- **Required action**
Quote exactly and only this range of lines in the data below: the line that holds "Totals | Nokia: 28,439 -> 29,742" to the line that holds "Totals | Scaled: 31,229.4 -> 33,332.6", both included.

- **Material for the task**
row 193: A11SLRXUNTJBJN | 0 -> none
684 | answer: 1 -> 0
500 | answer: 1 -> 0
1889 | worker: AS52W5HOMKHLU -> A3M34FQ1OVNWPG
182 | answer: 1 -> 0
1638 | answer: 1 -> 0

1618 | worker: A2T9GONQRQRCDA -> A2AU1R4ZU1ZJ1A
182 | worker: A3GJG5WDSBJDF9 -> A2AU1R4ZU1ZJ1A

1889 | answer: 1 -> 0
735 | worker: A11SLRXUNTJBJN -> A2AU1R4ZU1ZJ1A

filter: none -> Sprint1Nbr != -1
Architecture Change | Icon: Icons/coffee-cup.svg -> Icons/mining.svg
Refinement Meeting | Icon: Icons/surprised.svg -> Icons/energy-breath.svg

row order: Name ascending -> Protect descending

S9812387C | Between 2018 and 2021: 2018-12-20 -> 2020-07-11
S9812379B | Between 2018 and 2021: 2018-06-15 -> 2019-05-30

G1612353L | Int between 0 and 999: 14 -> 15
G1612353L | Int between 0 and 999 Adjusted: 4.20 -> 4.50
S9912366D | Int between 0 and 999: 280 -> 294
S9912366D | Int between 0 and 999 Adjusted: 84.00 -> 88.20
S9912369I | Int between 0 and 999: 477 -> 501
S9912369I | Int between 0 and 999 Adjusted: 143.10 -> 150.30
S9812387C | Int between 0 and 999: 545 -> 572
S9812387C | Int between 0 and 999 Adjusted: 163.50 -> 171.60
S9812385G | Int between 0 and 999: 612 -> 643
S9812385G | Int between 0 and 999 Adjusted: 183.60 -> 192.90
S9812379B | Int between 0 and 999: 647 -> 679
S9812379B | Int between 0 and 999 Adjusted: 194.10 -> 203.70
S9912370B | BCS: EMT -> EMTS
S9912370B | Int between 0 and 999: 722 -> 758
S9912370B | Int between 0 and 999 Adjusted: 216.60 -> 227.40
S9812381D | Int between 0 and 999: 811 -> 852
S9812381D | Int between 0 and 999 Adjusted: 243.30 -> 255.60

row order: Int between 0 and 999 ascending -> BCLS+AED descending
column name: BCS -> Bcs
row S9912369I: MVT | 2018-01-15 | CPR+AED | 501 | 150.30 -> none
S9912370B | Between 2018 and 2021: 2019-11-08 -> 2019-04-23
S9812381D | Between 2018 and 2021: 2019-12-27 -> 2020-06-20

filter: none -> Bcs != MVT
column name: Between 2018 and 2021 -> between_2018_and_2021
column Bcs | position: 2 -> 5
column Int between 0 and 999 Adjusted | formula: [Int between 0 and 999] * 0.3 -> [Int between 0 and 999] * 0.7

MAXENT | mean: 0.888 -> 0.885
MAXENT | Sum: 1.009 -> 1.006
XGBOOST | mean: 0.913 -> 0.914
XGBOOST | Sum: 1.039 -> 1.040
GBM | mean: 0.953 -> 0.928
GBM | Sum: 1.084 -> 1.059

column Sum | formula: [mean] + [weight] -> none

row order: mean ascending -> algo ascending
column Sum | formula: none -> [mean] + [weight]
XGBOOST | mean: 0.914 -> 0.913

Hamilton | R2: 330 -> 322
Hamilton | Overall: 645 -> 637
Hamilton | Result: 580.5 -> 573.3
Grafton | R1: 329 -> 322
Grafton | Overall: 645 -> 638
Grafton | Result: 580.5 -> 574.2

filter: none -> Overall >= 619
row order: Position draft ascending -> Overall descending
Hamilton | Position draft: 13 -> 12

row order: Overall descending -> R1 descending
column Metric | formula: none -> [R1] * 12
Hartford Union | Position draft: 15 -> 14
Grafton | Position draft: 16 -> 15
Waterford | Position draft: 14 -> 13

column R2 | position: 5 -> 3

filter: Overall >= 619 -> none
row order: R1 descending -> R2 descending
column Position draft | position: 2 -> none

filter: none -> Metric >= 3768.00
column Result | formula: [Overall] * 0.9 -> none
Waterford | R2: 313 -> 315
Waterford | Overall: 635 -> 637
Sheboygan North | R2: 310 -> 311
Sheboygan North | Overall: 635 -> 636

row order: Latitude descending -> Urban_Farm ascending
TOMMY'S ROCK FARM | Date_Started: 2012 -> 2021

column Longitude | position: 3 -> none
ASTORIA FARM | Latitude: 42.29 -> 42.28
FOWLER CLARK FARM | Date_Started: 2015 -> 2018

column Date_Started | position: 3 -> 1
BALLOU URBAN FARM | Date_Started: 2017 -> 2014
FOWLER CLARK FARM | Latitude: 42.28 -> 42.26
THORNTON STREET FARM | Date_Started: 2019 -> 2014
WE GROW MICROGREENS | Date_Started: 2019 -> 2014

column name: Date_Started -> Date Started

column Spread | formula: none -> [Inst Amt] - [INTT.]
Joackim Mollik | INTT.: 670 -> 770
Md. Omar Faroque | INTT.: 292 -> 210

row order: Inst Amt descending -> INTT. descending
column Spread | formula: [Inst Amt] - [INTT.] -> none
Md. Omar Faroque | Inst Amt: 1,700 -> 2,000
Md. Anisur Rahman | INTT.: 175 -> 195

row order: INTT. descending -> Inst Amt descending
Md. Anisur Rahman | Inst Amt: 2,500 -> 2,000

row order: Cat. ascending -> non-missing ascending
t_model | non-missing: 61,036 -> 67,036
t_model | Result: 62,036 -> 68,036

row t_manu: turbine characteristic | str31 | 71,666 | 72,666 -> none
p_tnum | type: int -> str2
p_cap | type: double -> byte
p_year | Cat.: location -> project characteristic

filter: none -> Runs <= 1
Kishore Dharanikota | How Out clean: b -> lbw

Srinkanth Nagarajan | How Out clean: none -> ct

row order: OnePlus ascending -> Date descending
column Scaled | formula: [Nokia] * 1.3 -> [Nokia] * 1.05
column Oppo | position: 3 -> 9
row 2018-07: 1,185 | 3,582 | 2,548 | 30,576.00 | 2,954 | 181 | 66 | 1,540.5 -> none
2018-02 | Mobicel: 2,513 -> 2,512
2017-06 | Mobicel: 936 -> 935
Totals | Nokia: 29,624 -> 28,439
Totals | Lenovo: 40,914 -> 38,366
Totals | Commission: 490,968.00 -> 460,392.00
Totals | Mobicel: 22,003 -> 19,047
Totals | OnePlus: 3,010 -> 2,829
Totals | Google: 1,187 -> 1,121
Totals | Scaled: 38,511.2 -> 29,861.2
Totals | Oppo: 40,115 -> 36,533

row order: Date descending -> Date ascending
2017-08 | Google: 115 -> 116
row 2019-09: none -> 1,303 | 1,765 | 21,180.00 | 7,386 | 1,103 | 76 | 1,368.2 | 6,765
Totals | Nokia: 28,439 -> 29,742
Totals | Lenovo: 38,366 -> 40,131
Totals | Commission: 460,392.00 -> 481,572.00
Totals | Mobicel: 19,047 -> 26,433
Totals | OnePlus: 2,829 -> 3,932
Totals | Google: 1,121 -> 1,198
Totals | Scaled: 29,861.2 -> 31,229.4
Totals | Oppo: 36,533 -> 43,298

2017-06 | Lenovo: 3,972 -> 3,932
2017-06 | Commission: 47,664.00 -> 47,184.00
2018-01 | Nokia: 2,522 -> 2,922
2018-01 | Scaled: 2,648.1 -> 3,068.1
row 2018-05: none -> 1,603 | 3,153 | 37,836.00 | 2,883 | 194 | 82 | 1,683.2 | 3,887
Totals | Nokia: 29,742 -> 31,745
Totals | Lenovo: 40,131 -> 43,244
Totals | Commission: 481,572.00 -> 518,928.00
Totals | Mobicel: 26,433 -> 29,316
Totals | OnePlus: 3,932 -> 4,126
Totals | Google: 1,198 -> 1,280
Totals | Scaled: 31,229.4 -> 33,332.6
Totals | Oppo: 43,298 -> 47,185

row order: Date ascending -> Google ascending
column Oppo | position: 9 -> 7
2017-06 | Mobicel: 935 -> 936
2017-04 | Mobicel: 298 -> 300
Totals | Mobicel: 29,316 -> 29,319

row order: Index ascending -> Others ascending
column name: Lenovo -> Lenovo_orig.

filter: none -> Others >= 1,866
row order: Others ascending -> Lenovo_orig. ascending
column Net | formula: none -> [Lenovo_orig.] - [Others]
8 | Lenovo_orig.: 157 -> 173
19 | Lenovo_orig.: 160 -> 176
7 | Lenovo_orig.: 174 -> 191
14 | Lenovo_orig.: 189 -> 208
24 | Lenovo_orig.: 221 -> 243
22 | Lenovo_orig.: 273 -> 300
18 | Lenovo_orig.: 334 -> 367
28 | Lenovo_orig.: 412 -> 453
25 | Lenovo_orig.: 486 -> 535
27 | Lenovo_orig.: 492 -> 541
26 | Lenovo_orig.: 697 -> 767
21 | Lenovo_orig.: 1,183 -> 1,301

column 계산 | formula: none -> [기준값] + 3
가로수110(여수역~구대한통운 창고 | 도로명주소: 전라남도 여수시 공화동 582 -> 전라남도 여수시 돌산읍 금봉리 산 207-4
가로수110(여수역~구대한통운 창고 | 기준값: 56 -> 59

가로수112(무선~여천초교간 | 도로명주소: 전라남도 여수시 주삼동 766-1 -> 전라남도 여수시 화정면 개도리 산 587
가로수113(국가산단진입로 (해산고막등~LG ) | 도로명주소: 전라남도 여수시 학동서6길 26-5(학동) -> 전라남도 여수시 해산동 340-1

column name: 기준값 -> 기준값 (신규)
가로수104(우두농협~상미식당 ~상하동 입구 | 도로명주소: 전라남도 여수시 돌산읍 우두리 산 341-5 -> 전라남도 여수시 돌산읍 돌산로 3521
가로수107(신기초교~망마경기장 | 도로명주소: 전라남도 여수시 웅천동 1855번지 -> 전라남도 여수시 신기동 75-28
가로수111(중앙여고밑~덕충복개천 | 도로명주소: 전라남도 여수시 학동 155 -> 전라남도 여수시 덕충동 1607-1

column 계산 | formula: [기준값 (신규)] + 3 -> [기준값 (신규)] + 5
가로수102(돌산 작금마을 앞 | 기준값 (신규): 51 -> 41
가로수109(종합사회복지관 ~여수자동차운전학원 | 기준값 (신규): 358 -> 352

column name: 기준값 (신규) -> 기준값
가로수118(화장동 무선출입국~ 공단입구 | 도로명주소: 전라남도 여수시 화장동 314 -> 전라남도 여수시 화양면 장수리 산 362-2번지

- **Solution to this task**
Totals | Nokia: 28,439 -> 29,742
Totals | Lenovo: 38,366 -> 40,131
Totals | Commission: 460,392.00 -> 481,572.00
Totals | Mobicel: 19,047 -> 26,433
Totals | OnePlus: 2,829 -> 3,932
Totals | Google: 1,121 -> 1,198
Totals | Scaled: 29,861.2 -> 31,229.4
Totals | Oppo: 36,533 -> 43,298

2017-06 | Lenovo: 3,972 -> 3,932
2017-06 | Commission: 47,664.00 -> 47,184.00
2018-01 | Nokia: 2,522 -> 2,922
2018-01 | Scaled: 2,648.1 -> 3,068.1
row 2018-05: none -> 1,603 | 3,153 | 37,836.00 | 2,883 | 194 | 82 | 1,683.2 | 3,887
Totals | Nokia: 29,742 -> 31,745
Totals | Lenovo: 40,131 -> 43,244
Totals | Commission: 481,572.00 -> 518,928.00
Totals | Mobicel: 26,433 -> 29,316
Totals | OnePlus: 3,932 -> 4,126
Totals | Google: 1,198 -> 1,280
Totals | Scaled: 31,229.4 -> 33,332.6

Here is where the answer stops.